Indigenous rangers from across the Kimberley gathered in Fitzroy Crossing recently in an effort to better understand and protect the iconic Australian bilby.
Bilbies were once found across 70 per cent of Australia, but their numbers have steadily declined since colonisation. They are now found mainly in the Central Desert region of Australia and in the Kimberley in north-west WA.
The first-of-its-kind workshop at Fitzroy Crossing was part of the Kimberley Bilby Project, an initiative that sees WWF-Australia, Environs Kimberley, the Department of Parks and Wildlife, the Kimberley Land Council and independent ranger groups collaborating to look after and record data on bilbies.
Ten ranger groups worked with scientists to learn new skills, share knowledge, develop conservation plans, discuss data management and undertake field training.
“Bilbies are a highly ecologically and culturally significant species, but their numbers have been steadily declining,” said Environs Kimberley project coordinator Malcolm Lindsay.
“We are very lucky in the Kimberley because this region is one of the few strongholds of bilby populations in Australia.

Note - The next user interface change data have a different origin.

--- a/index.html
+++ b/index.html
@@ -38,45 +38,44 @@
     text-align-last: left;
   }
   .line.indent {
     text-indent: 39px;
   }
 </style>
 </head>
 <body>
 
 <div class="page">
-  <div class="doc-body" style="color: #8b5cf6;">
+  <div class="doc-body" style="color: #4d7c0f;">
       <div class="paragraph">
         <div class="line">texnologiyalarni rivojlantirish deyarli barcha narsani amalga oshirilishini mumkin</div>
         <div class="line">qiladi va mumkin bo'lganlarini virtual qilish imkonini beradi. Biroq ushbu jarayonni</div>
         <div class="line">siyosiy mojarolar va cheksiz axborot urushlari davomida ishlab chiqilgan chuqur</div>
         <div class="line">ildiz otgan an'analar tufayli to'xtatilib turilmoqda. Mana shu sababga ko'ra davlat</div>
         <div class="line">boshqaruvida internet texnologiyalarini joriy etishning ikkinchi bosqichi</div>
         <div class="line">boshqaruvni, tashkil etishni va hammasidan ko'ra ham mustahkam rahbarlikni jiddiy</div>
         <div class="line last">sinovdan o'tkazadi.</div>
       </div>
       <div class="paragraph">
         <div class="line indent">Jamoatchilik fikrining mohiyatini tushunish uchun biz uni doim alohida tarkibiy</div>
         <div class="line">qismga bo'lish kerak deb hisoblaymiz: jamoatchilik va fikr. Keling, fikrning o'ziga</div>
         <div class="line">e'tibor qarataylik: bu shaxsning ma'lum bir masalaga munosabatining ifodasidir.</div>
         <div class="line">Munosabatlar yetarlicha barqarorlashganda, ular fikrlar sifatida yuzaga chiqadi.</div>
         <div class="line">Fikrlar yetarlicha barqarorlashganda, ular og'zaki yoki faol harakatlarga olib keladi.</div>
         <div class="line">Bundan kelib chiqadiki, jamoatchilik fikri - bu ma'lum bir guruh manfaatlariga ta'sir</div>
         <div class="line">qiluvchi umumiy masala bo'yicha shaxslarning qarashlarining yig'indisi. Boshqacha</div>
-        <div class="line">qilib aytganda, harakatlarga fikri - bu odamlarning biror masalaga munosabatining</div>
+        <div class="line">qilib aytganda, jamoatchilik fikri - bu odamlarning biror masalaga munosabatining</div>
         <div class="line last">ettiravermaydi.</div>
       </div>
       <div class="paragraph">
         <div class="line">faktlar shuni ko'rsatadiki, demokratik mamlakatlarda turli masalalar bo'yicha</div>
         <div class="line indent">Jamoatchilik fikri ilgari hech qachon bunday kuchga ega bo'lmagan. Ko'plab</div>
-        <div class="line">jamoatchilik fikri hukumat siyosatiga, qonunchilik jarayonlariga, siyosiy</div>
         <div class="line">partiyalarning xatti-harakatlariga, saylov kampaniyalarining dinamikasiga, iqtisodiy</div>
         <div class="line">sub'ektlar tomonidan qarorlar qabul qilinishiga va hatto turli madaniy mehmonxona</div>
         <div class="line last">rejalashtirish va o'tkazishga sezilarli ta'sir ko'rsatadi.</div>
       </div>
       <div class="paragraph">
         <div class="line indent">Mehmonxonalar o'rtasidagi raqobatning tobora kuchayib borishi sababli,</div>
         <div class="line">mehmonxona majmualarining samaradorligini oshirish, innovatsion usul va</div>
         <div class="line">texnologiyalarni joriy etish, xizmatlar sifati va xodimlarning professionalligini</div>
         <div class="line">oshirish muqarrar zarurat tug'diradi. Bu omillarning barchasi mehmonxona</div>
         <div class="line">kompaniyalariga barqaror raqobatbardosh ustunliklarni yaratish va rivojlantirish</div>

“At present there is very little data about Kimberley bilby populations and that is why the information we are now gathering and recording is so important.
“We are not exactly sure why bilbies continue to have a strong presence in the Kimberley, but we believe it may be due to fewer introduced species, including foxes and rabbits, as well as the relative intactness of the region.

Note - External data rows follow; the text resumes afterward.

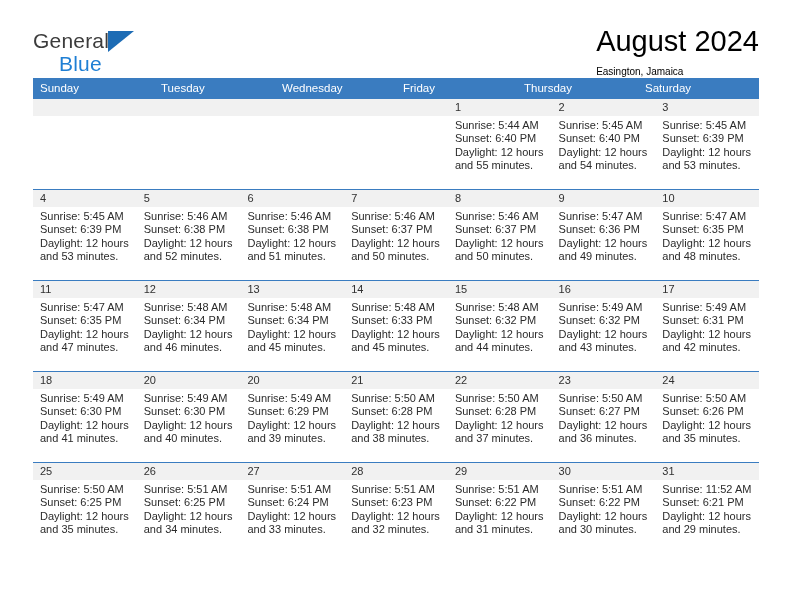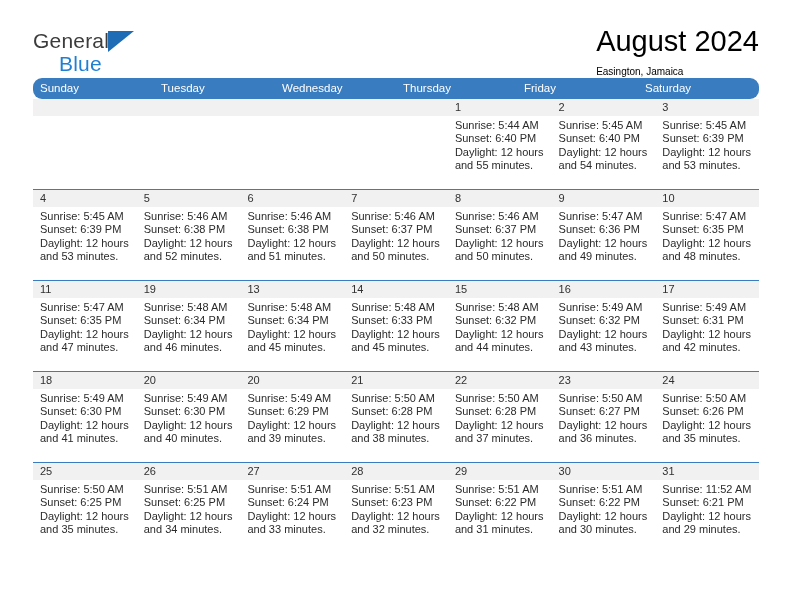--- a/index.html
+++ b/index.html
@@ -76,21 +76,20 @@
   }
 
   
   .calendar {
     margin: 0 33px;
     width: 726px;
   }
   .dow-row {
     display: flex;
     background: #3a7cc0;
-    border-radius: 9px;
   }
   .dow-cell {
     flex: 1 1 0;
     color: #ffffff;
     font-size: 11.5px;
     padding: 5px 0 5px 7px;
     box-sizing: border-box;
     height: 21px;
     line-height: 11px;
     white-space: nowrap;
@@ -146,22 +145,22 @@
       <div class="cal-title">August 2024</div>
       <div class="cal-subtitle">Easington, Jamaica</div>
     </div>
   </div>
 
   <div class="calendar">
     <div class="dow-row" id="dow-row">
         <div class="dow-cell">Sunday</div>
         <div class="dow-cell">Tuesday</div>
         <div class="dow-cell">Wednesday</div>
+        <div class="dow-cell">Friday</div>
         <div class="dow-cell">Thursday</div>
-        <div class="dow-cell">Friday</div>
         <div class="dow-cell">Saturday</div>
       </div>
     <div id="weeks-container">
         <div class="week-row">
           <div class="day-cell empty">
             <div class="date-band"></div>
             <div class="cell-lines"></div>
           </div>
           <div class="day-cell empty">
             <div class="date-band"></div>
@@ -272,21 +271,21 @@
           <div class="day-cell">
             <div class="date-band">11</div>
             <div class="cell-lines">
               <div>Sunrise: 5:47 AM</div>
               <div>Sunset: 6:35 PM</div>
               <div>Daylight: 12 hours</div>
               <div>and 47 minutes.</div>
             </div>
           </div>
           <div class="day-cell">
-            <div class="date-band">19</div>
+            <div class="date-band">12</div>
             <div class="cell-lines">
               <div>Sunrise: 5:48 AM</div>
               <div>Sunset: 6:34 PM</div>
               <div>Daylight: 12 hours</div>
               <div>and 46 minutes.</div>
             </div>
           </div>
           <div class="day-cell">
             <div class="date-band">13</div>
             <div class="cell-lines">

“Working as a team across scientific and government sectors and maximising the knowledge and skills of our local Indigenous rangers is vital to the success of this research and the ongoing conservation of the bilby.”
The workshop included field trips to active bilby sites on Gooniyandi or Ngurrara country.
Ngurrara rangers Marika Rogers and Kristy Jack look after bilbies and were excited to learn more from other rangers at the workshop.
“Bilbies play a big role in the land,” Ms Rogers said. “They move around a lot and when they leave their burrows, it becomes another animal’s home.
“Our old people used to have bilbies as food to give them energy and protein to survive in the desert. Bilbies are the last of all desert mammals and that’s why it’s very important to protect them.”
Ms Jack said the Ngurrara rangers regularly conducted bilby conservation work on country.
“We help protect the bilbies by doing two-hectare plot searches and locating the bilbies’ active habitats and seeing if they’ve been damaged by cattle or other pests,” she said. “We will then build a fence to stop the cattle from hurting the bilbies.”